100% of precincts reporting (198/198).

48,269 ballots counted.

To improve/repair Adolfo Camarillo, Channel Islands, Condor, Frontier, Hueneme, Oxnard, Pacifica, Rio Mesa, and Rancho Campana and Oxnard Adult School including leaky roofs, outdated plumbing, electrical wiring and air conditioning; and construct a new high school in Oxnard, shall Oxnard Union High School District issue $350 million of bonds with legal rates, estimated annual repayments averaging $20 million for 31 years, projected tax rates of 3 cents per $100 of assessed valuation, citizen oversight and annual audits?

What is this proposal?

Measure Details — Official information about this measure

Impartial analysis / Proposal

Ventura County Counsel

Measure “A” was placed on the ballot by the governing Board of the Oxnard Union High School District. Under the Constitution, school districts may issue general obligation bonds if approved by at least 55% of the District’s voters. A “Yes” vote on Measure A would permit the District to issue Bonds in an amount not to exceed $350 Million for improvements and repairs to be made to the following District schools: Adolfo Camarillo, Channel Islands, Condor, Frontier, Hueneme, Oxnard, Pacifica, Rio Mesa, and Rancho Campana, as well as to Oxnard Adult School, including repairs to roofs, plumbing, electrical wiring, and air conditioning. Bond proceeds could also be used for construction of a new high school in Oxnard.

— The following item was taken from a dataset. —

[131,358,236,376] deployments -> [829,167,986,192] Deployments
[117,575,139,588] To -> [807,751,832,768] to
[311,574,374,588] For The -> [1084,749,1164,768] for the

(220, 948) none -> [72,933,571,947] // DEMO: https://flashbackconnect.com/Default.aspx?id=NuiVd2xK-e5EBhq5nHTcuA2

According to the District’s Tax Rate Statement, Bonds would issue at legal rates estimated at $0.0278 per $100 of assessed valuation (i.e., $27.80 per $100,000 of assessed value) with a maximum legal rate of $0.03 per $100 ($30 per $100,000 of assessed value). The District’s Assistant Superintendent estimates that the total debt service, including principal and interest, that may be required to be paid if all the bonds are issued and sold is $625 million. The final fiscal year during which the tax will be collected for the Bonds is anticipated to be 2048-49.

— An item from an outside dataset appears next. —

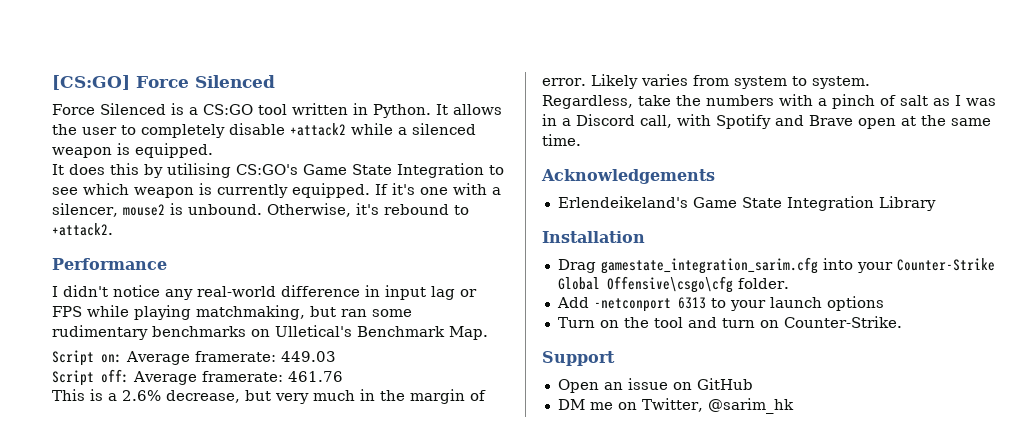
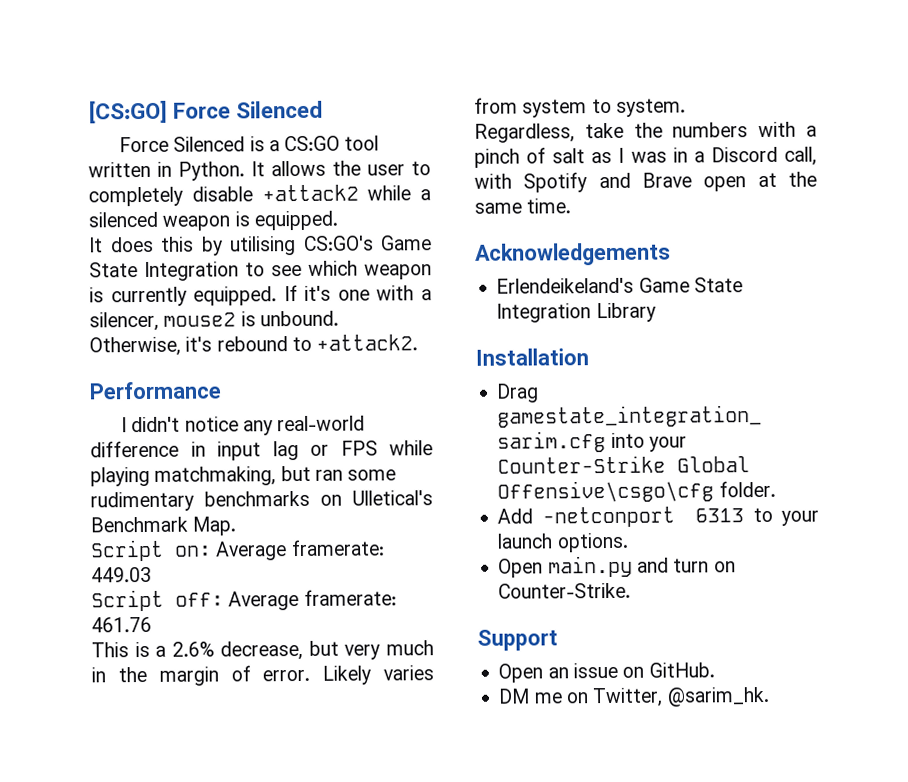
[826,296,884,311] [557,317,683,328] options // Turn on the tool -> [556,532,629,553] [498,555,633,578] options. // Open main.py
[696,378,753,390] GitHub -> [648,662,715,678] GitHub.
[707,398,794,414] @sarim_hk -> [666,686,770,707] @sarim_hk.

Bonds proceeds may be used only for Measure A’s stated purposes. Measure A’s stated purposes include the following: the repair, rehabilitation, and making of improvements to existing facilities at schools listed above as well as to education and support facilities within the District; and the acquisition, construction, expansion, and equipping of a new high school to serve the District’s students. Additional details are set forth in Measure A’s Bond Project List. Measure A also provides that bond proceeds cannot be used for teacher or administrator salaries or other school operating expenses.

If Measure A passes, the Board must establish an independent citizens’ oversight committee to ensure bond proceeds are expended only on the projects listed in Measure A’s Bond Project List. The Board also must conduct annual, independent financial and performance audits to ensure that the funds are spent solely for projects in Measure A’s Bond Project List and for no other purposes.

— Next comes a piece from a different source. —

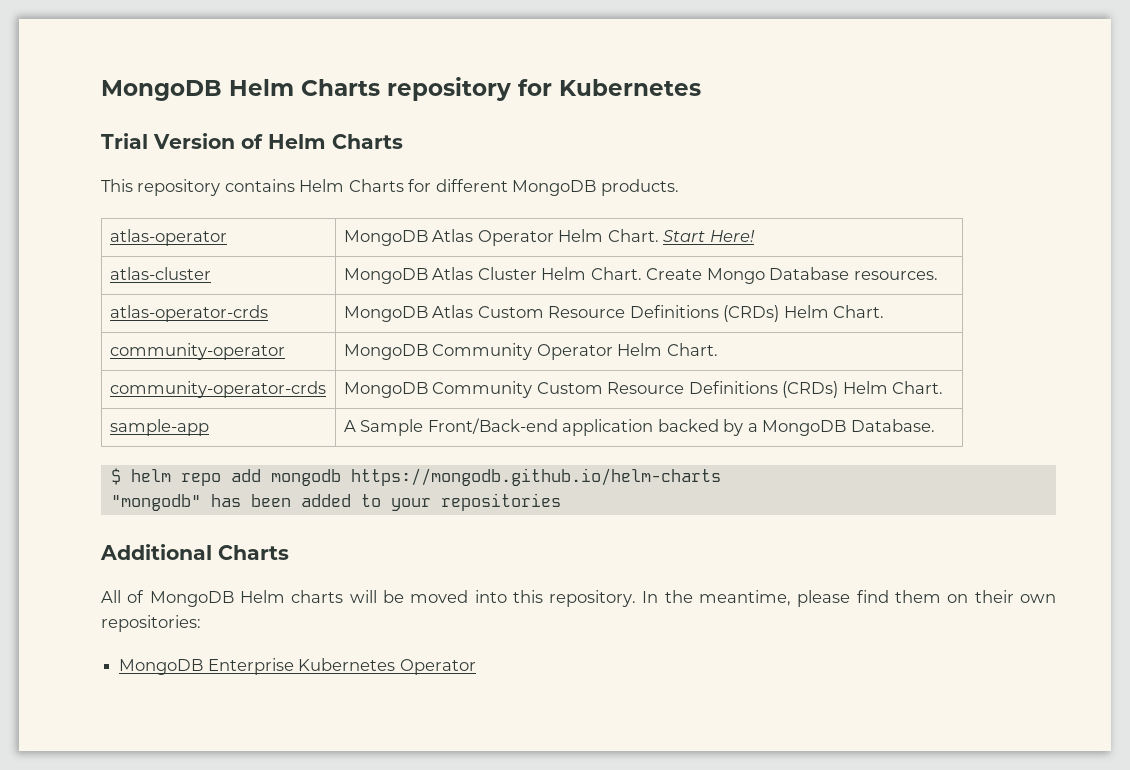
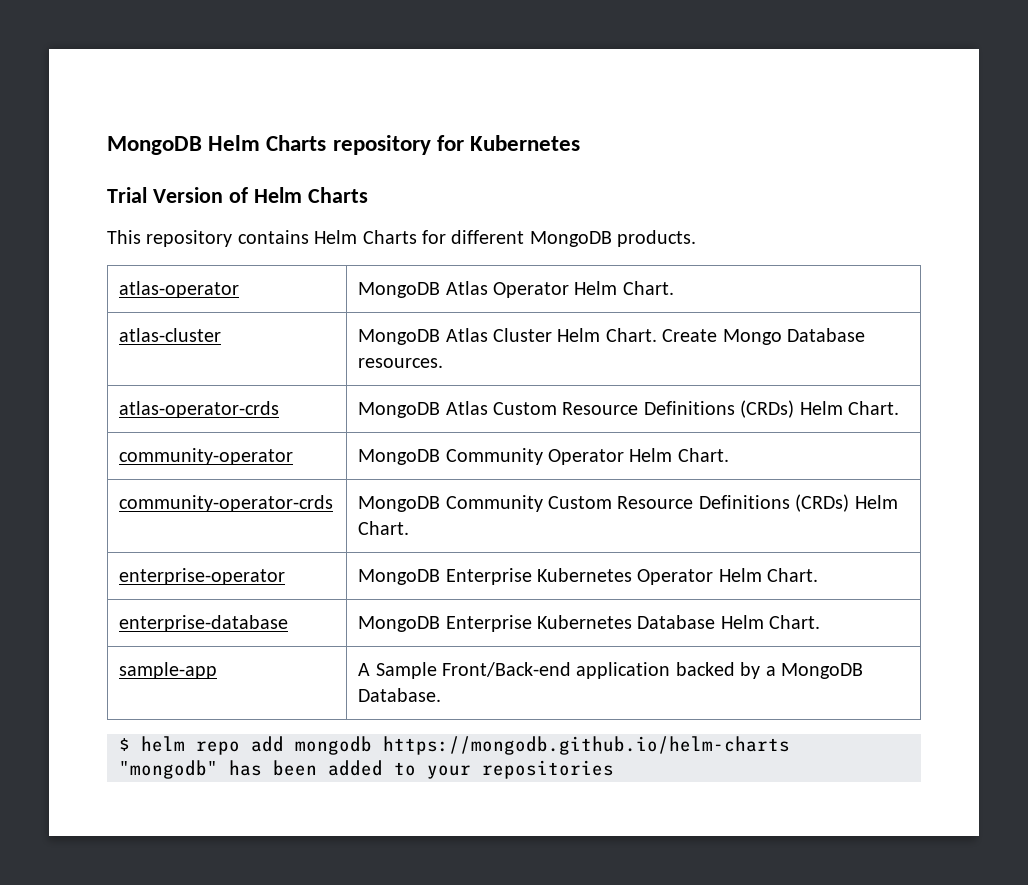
[663,230,755,242] Start Here! -> (674, 288) none
(944, 387) none -> [119,568,286,585] [358,568,819,585] [119,615,289,632] [358,615,821,632] // enterprise-operator | MongoDB Enterprise Kubernetes Operator Helm Chart. // enterprise-database | MongoDB Enterprise Kubernetes Database Helm Chart.
[100,544,289,560] [101,590,1056,607] [101,615,201,632] [119,658,476,675] // Additional Charts // All of MongoDB Helm charts will be moved into this repository. In the meantime, please find them on their own repositories: // MongoDB Enterprise Kubernetes Operator -> (614, 769) none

Principal and interest on the Bonds will be payable only from proceeds of ad valorem taxes levied upon taxable property within the District. These taxes would be in addition to the other real property taxes levied in the District. The amount of increased taxes will depend upon the amount needed to pay principal and interest on the Bonds but is estimated to be approximately $20M annually.

Approval of Measure A does not guarantee that all projects specified in Measure A’s Bond Project List will be funded beyond what can be funded with local revenues generated by the Bonds. Measure A’s Bond Project List includes some projects that may require receipt of matching state funds for completion, which could be subject to appropriation by the Legislature or approval of a separate statewide bond measure.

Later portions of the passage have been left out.